What this task involves: Transcribe the full listing without changing a word, and omit its pictures.

Data:

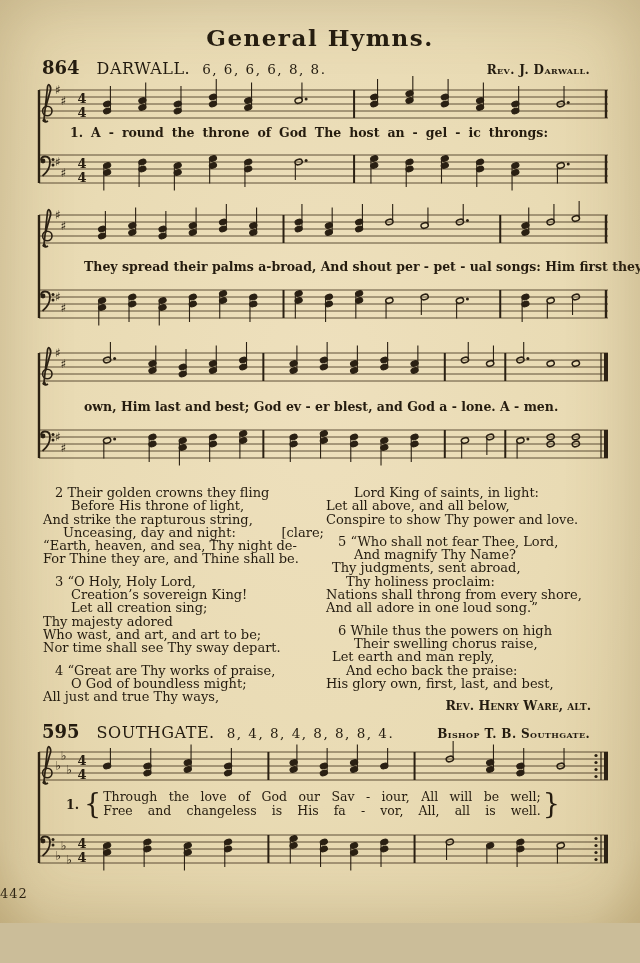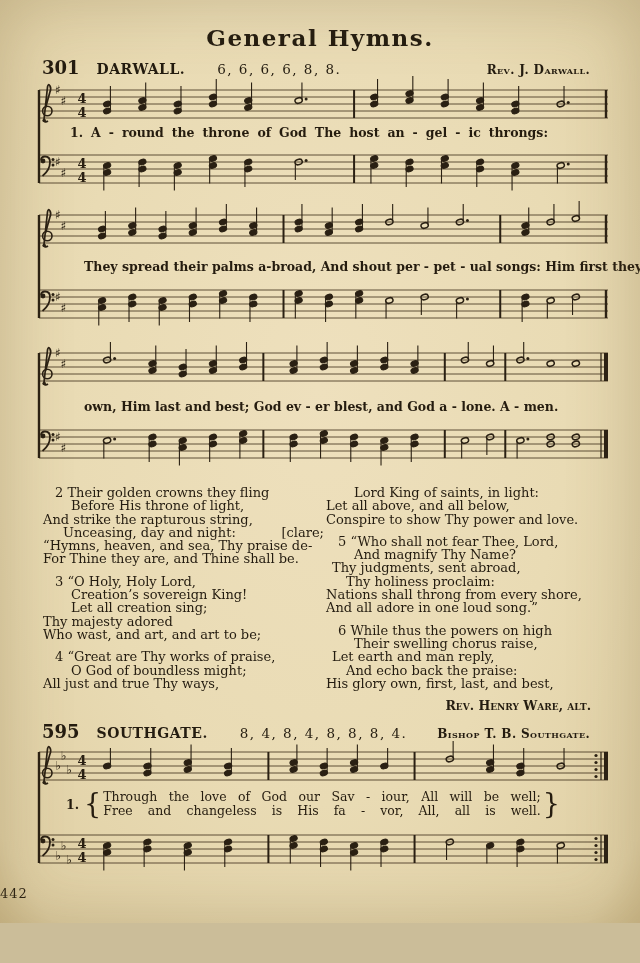--- a/index.html
+++ b/index.html
@@ -43,7 +43,7 @@
   <div class="hdr">General Hymns.</div>
 
   <div class="hymn-head" style="top:57px;">
-    <span class="hno">301</span>
+    <span class="hno">864</span>
     <span class="tune">DARWALL.</span>
     <span class="meter">6, 6, 6, 6, 8, 8.</span>
     <span class="composer">Rev. J. Darwall.</span>

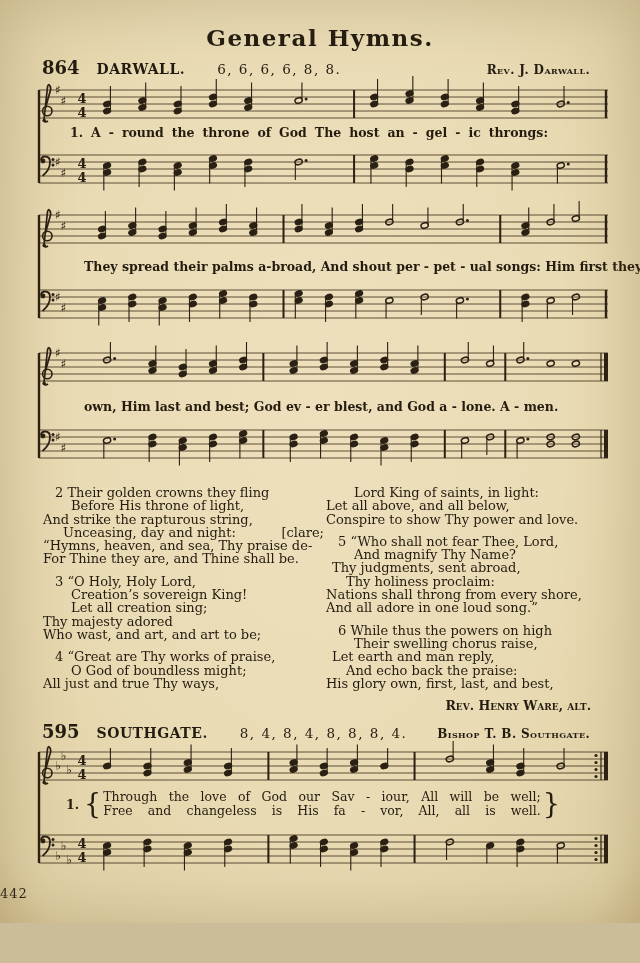--- a/index.html
+++ b/index.html
@@ -13,7 +13,7 @@
        font-weight:700;font-size:23px;letter-spacing:1.5px;}
   .hymn-head{position:absolute;left:42px;right:50px;display:flex;align-items:baseline;white-space:nowrap;}
   .hno{font-weight:700;font-size:18px;}
-  .tune{font-weight:700;font-size:14px;letter-spacing:.5px;margin-left:17px;}
+  .tune{font-weight:400;font-size:16px;letter-spacing:.5px;margin-left:17px;}
   .meter{font-size:13.5px;letter-spacing:1.5px;margin-left:32px;}
   .composer{margin-left:auto;font-size:12px;font-weight:700;font-variant:small-caps;letter-spacing:.4px;}
   .system{position:absolute;left:36px;width:574px;}

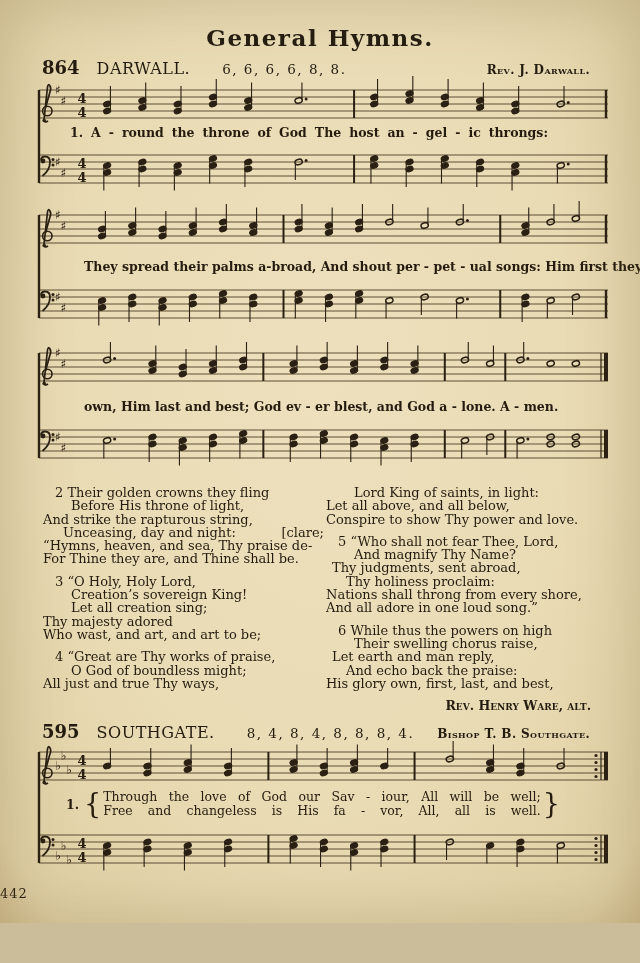--- a/index.html
+++ b/index.html
@@ -14,7 +14,7 @@
   .hymn-head{position:absolute;left:42px;right:50px;display:flex;align-items:baseline;white-space:nowrap;}
   .hno{font-weight:700;font-size:18px;}
   .tune{font-weight:400;font-size:16px;letter-spacing:.5px;margin-left:17px;}
-  .meter{font-size:13.5px;letter-spacing:1.5px;margin-left:32px;}
+  .meter{font-size:13.5px;letter-spacing:1.5px;margin-left:12px;}
   .composer{margin-left:auto;font-size:12px;font-weight:700;font-variant:small-caps;letter-spacing:.4px;}
   .system{position:absolute;left:36px;width:574px;}
   .system svg{position:absolute;top:0;left:0;}

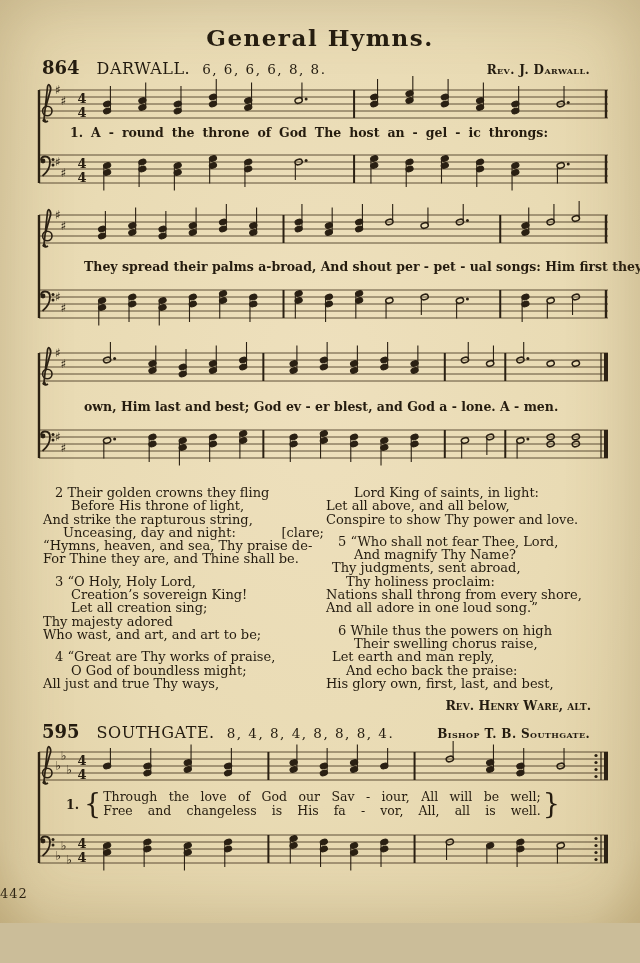--- a/index.html
+++ b/index.html
@@ -412,7 +412,7 @@
         <span>Unceasing, day and night:</span>
         <span class="cw">[clare;</span>
       </div>
-      <div class="vl">“Hymns, heaven, and sea, Thy praise de-</div>
+      <div class="vl">“Earth, heaven, and sea, Thy night de-</div>
       <div class="vl">For Thine they are, and Thine shall be.</div>
     </div>
     <div class="verse">

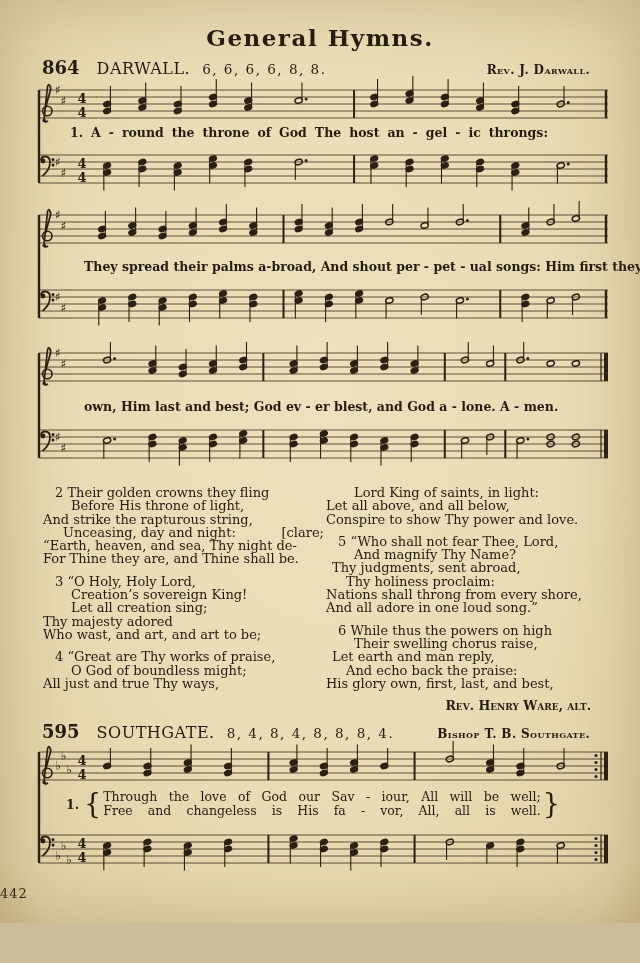--- a/index.html
+++ b/index.html
@@ -421,6 +421,7 @@
       <div class="vl i2">Let all creation sing;</div>
       <div class="vl">Thy majesty adored</div>
       <div class="vl">Who wast, and art, and art to be;</div>
+      <div class="vl">Nor time shall see Thy sway depart.</div>
     </div>
     <div class="verse">
       <div class="vl i1">4 “Great are Thy works of praise,</div>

Response area:
--- a/index.html
+++ b/index.html
@@ -43,7 +43,7 @@
   <div class="hdr">General Hymns.</div>
 
   <div class="hymn-head" style="top:57px;">
-    <span class="hno">301</span>
+    <span class="hno">864</span>
     <span class="tune">DARWALL.</span>
     <span class="meter">6, 6, 6, 6, 8, 8.</span>
     <span class="composer">Rev. J. Darwall.</span>

--- a/index.html
+++ b/index.html
@@ -13,7 +13,7 @@
        font-weight:700;font-size:23px;letter-spacing:1.5px;}
   .hymn-head{position:absolute;left:42px;right:50px;display:flex;align-items:baseline;white-space:nowrap;}
   .hno{font-weight:700;font-size:18px;}
-  .tune{font-weight:700;font-size:14px;letter-spacing:.5px;margin-left:17px;}
+  .tune{font-weight:400;font-size:16px;letter-spacing:.5px;margin-left:17px;}
   .meter{font-size:13.5px;letter-spacing:1.5px;margin-left:32px;}
   .composer{margin-left:auto;font-size:12px;font-weight:700;font-variant:small-caps;letter-spacing:.4px;}
   .system{position:absolute;left:36px;width:574px;}

--- a/index.html
+++ b/index.html
@@ -14,7 +14,7 @@
   .hymn-head{position:absolute;left:42px;right:50px;display:flex;align-items:baseline;white-space:nowrap;}
   .hno{font-weight:700;font-size:18px;}
   .tune{font-weight:400;font-size:16px;letter-spacing:.5px;margin-left:17px;}
-  .meter{font-size:13.5px;letter-spacing:1.5px;margin-left:32px;}
+  .meter{font-size:13.5px;letter-spacing:1.5px;margin-left:12px;}
   .composer{margin-left:auto;font-size:12px;font-weight:700;font-variant:small-caps;letter-spacing:.4px;}
   .system{position:absolute;left:36px;width:574px;}
   .system svg{position:absolute;top:0;left:0;}

--- a/index.html
+++ b/index.html
@@ -412,7 +412,7 @@
         <span>Unceasing, day and night:</span>
         <span class="cw">[clare;</span>
       </div>
-      <div class="vl">“Hymns, heaven, and sea, Thy praise de-</div>
+      <div class="vl">“Earth, heaven, and sea, Thy night de-</div>
       <div class="vl">For Thine they are, and Thine shall be.</div>
     </div>
     <div class="verse">

--- a/index.html
+++ b/index.html
@@ -421,6 +421,7 @@
       <div class="vl i2">Let all creation sing;</div>
       <div class="vl">Thy majesty adored</div>
       <div class="vl">Who wast, and art, and art to be;</div>
+      <div class="vl">Nor time shall see Thy sway depart.</div>
     </div>
     <div class="verse">
       <div class="vl i1">4 “Great are Thy works of praise,</div>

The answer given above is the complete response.